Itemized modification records
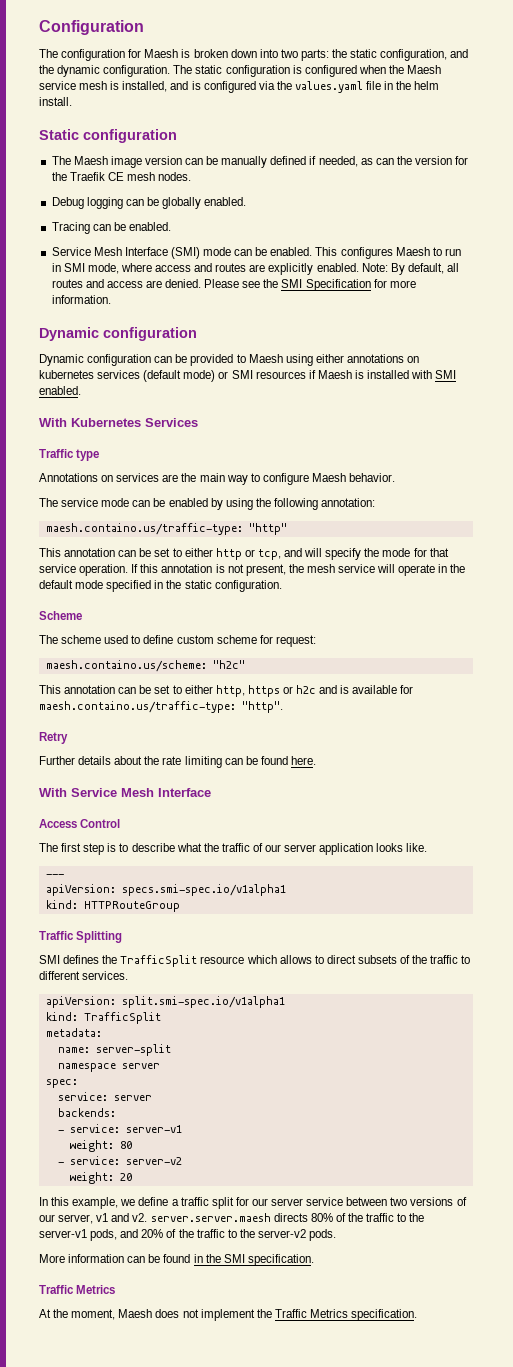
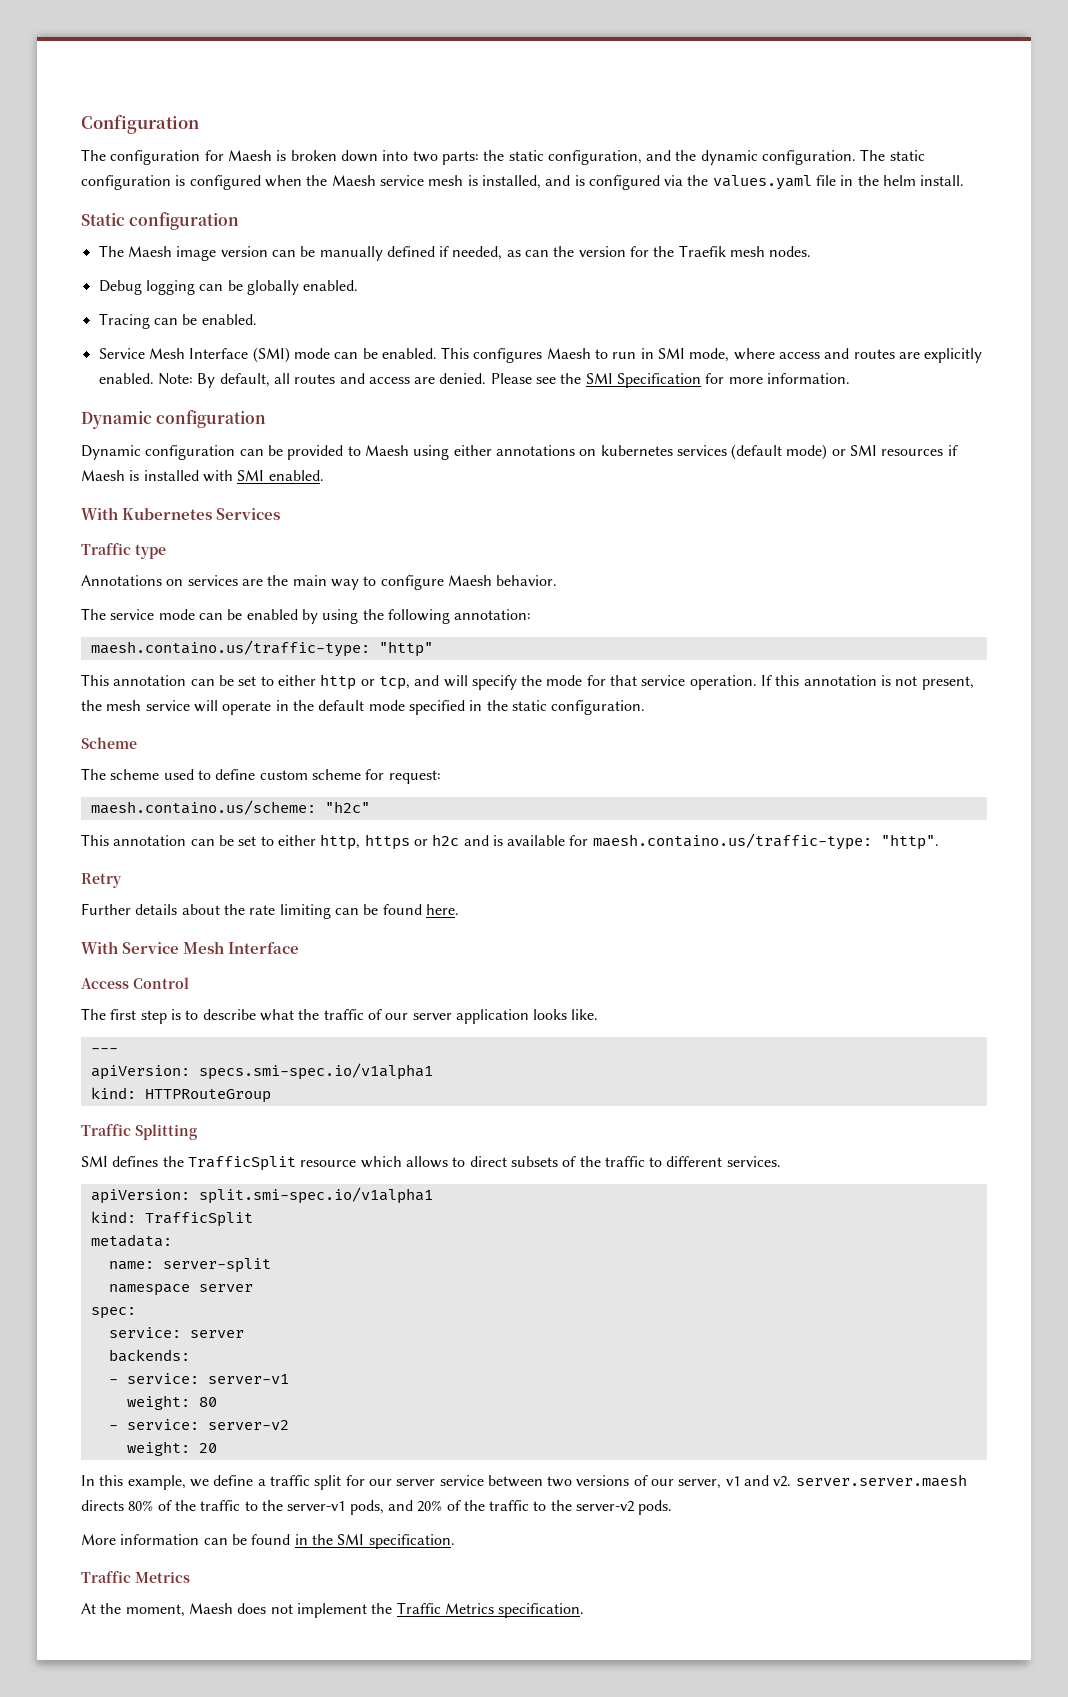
- The Maesh image version can be manually defined if needed, as can the version for the Traefik CE mesh nodes.
+ The Maesh image version can be manually defined if needed, as can the version for the Traefik mesh nodes.

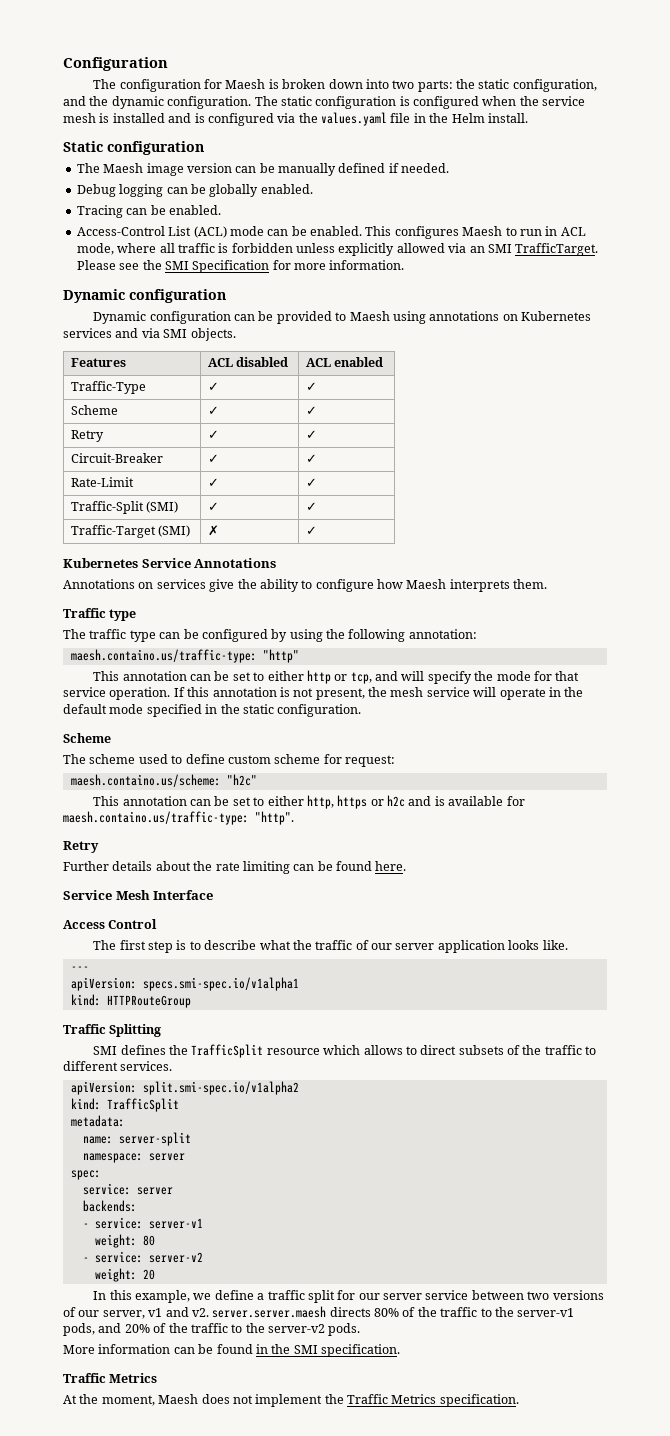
- The static configuration is configured when the Maesh service mesh is installed, and is configured via the values.yaml file in the helm install.
+ The static configuration is configured when the service mesh is installed and is configured via the values.yaml file in the Helm install.
- The Maesh image version can be manually defined if needed, as can the version for the Traefik mesh nodes.
+ The Maesh image version can be manually defined if needed.
- Service Mesh Interface (SMI) mode can be enabled.
+ Access-Control List (ACL) mode can be enabled.
- This configures Maesh to run in SMI mode, where access and routes are explicitly enabled. Note: By default, all routes and access are denied.
+ This configures Maesh to run in ACL mode, where all traffic is forbidden unless explicitly allowed via an SMI TrafficTarget.
- Dynamic configuration can be provided to Maesh using either annotations on kubernetes services (default mode) or SMI resources if Maesh is installed with SMI enabled.
- With Kubernetes Services
+ Dynamic configuration can be provided to Maesh using annotations on Kubernetes services and via SMI objects.
+ Features | ACL disabled | ACL enabled
+ Traffic-Type | ✓ | ✓
+ Scheme | ✓ | ✓
+ Retry | ✓ | ✓
+ Circuit-Breaker | ✓ | ✓
+ Rate-Limit | ✓ | ✓
+ Traffic-Split (SMI) | ✓ | ✓
+ Traffic-Target (SMI) | ✗ | ✓
+ Kubernetes Service Annotations
+ Annotations on services give the ability to configure how Maesh interprets them.
  Traffic type
- Annotations on services are the main way to configure Maesh behavior.
- The service mode can be enabled by using the following annotation:
+ The traffic type can be configured by using the following annotation:
- With Service Mesh Interface
+ Service Mesh Interface
- apiVersion: split.smi-spec.io/v1alpha1
+ apiVersion: split.smi-spec.io/v1alpha2
- namespace server
+ namespace: server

#### [REQUIRED ACTION]
Reproduce only the lines from the beginning of the data through the line that contains "when the service", both included, and please drop the pictures.

#### [ANSWER BELOW]
- The Maesh image version can be manually defined if needed, as can the version for the Traefik CE mesh nodes.
+ The Maesh image version can be manually defined if needed, as can the version for the Traefik mesh nodes.

- The static configuration is configured when the Maesh service mesh is installed, and is configured via the values.yaml file in the helm install.
+ The static configuration is configured when the service mesh is installed and is configured via the values.yaml file in the Helm install.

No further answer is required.